L'objectif de toutes ces prises de vues était toujours de transmettre aux autres l'émotion qu'elles portaient. Avec la démocratisation de la Gopro et autres marques, l'image subjective change de registre car elle n'est plus tant destinée aux autres qu'à soi. En effet, les coureurs de fond, les skieurs et autres sportifs s'équipant de ce matériel n'ont d'autre objectif que de pouvoir regarder ces images filmées à l'occasion de leur activité. Mais la différence avec le caméscope d'antan est évidente. Tout est filmé à la hauteur du possesseur de la caméra. Toutes les émotions filmées sont inexorablement celles qu'il a pu ressentir, excluant de fait presque celles de ceux pouvant être filmés. En fait, les images sur Gopro excluent justement les autres qui deviennent des éléments du paysage, de l'environnement du cameraman-acteur.
Si les images du mariage de "Tata Suzette" étaient souvent de qualité médiocre, au moins avaient-elles le mérite de témoigner d'un moment heureux, celui des autres.Avec l'effort, souvent vain, d'avoir une qualité de cadre, et au pire, des effets de zoom à défaut de pouvoir réaliser un travelling! Avec les images Gopro, impossible de voir autre chose qu'une immense suite d'images sans intérêt particulier, si ce n'est qu'à attendre le moment tragique d'une chute, d'un accident ou toute autre intervention extérieure créant enfin une émotion autre que celle censée être vécue par le porteur de caméra. En ce sens, l'image Gopro démontre qu'il ne suffit pas de filmer pour faire du cinéma!
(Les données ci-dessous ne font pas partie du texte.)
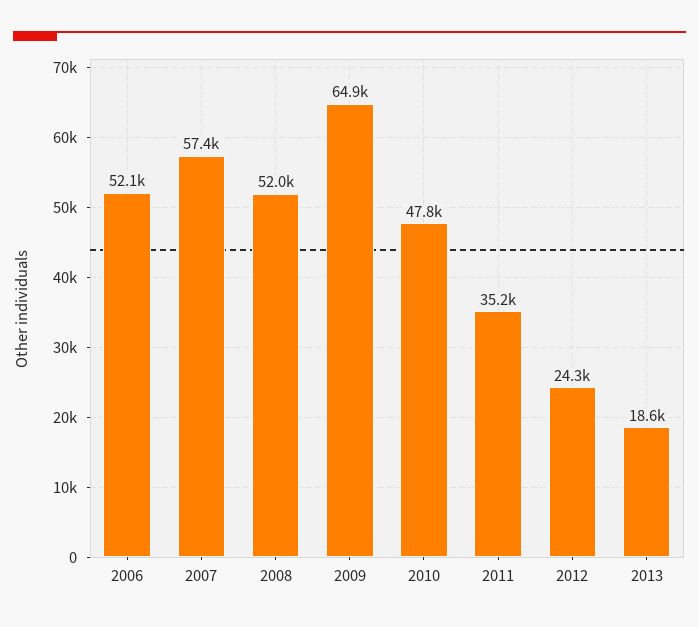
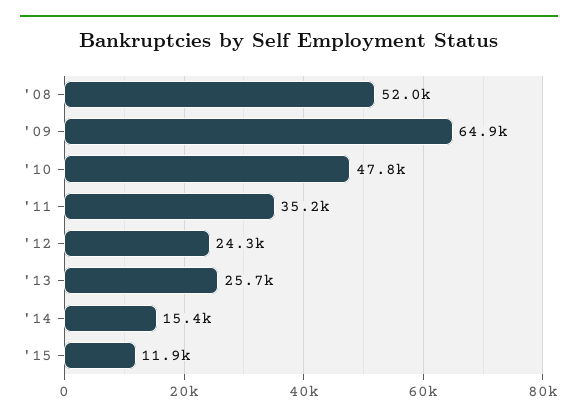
2006: 52100 -> none
2007: 57400 -> none
2013: 18600 -> 25700
'14: none -> 15400
'15: none -> 11900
L'aboutissement narcissique par l'image
Le cinéma puis la télévision entraient dans une continuité de la logique du spectacle. Le premier était fidèle au théâtre en ce sens où le spectateur s'extrayait de son domicile pour assister à un événement. À la différence du théâtre, l'œuvre proposée sur grand écran serait exactement l'identique à celle proposée dans d'autres salles, magie de la copie des pellicules. La télévision conservait ce principe mais en maintenant désormais les spectateurs au sein du foyer. La diffusion restait collective mais n'entraînait ni déplacement ni mélange des spectateurs avec d'autres, des inconnus. L'émotion commune se partageait dans l'entre soi. Mais il y avait au moins cette possibilité d'une culture commune et d'une transmission générationnelle. La démocratisation des télévisions permettant à ce que chaque pièce et chaque individu d'un foyer soit doté d'un poste de télévision, la multiplication des chaînes de télévision segmentant l'offre, le déploiement des sources d'émissions d'image que ce soit par la voie hertzienne, par satellite ou par internet, la capacité d'enregistrer sur divers supports les productions audiovisuelles, le tout sur les 30 dernières années a conduit à ce que chacun s'organise sa propre émotion liée à l'image forcément différente de celle des autres. Cette individualisation de la consommation de l'image a permis de faire croire que le dénominateur commun de l'émotion n'était plus forcément l'image mais soi. Cette mise en avant de sa propre personne comme générateur d'émotion conduit donc à montrer aux autres combien sa propre image a autant de valeur sinon plus que toute autre image filmée par les autres. Le selfie en est une manifestation évidente. Se photographier devant un lieu célèbre ou avec une personnalité consiste à se donner finalement plus de valeur que l' "objet" mis en scène pour la photo, et tant pis si cet objet est bien vivant! Le faire valoir n'est plus soi mais l'autre. Et fier de cette image captée, et parfois arrachée, beaucoup la partagent sur des réseaux dits sociaux mais qui mettent en relation des personnes qui ne se connaissent parfois pas du tout.
L'image Gopro vient clore la boucle. À la différence du selfie, le réalisateur de ce type d'image n'a même plus besoin de se montrer vraiment. Et sauf élément perturbateur de l'image tournée, le film réalisé - ce qui est un abus de langage - n'est destiné à personne d'autre qu'à soi, c'est à dire à celui qui a filmé. Une sorte d'auto-émotion, je produis l'image d'un événement qui m'a donné une émotion et je revis cette émotion en me projetant dans cette reproduction d'image... Une boucle sans fin, ultra-narcissique, sans histoire, sans récit, sans progression. Ce que le cinéma proposait était la projection et l'identification des spectateurs dans des situations à la fois étrangères au spectateur et en même temps familières. Le côté imaginaire combiné à la familiarité des situations filmées constituaient le ciment des spectateurs réunis dans la salle, voire dans le salon. La qualité du scénario, l'art de la mise en scène et du montage apportaient cette émotion supplémentaire et collective qui permettaient ensuite de parler aux autres des sensations vécues lors de la projection. L'image Gopro est l'inverse de cela. Pas de mise en scène, pas d'altérité du vécu, pas de montage, rien qui puisse être partagé aux autres sinon que de se raconter soi, avec pour les plus doués la possibilité de montrer des images à caractère sensationnel, et pour le commun des mortels, des films d'un ennui mortel!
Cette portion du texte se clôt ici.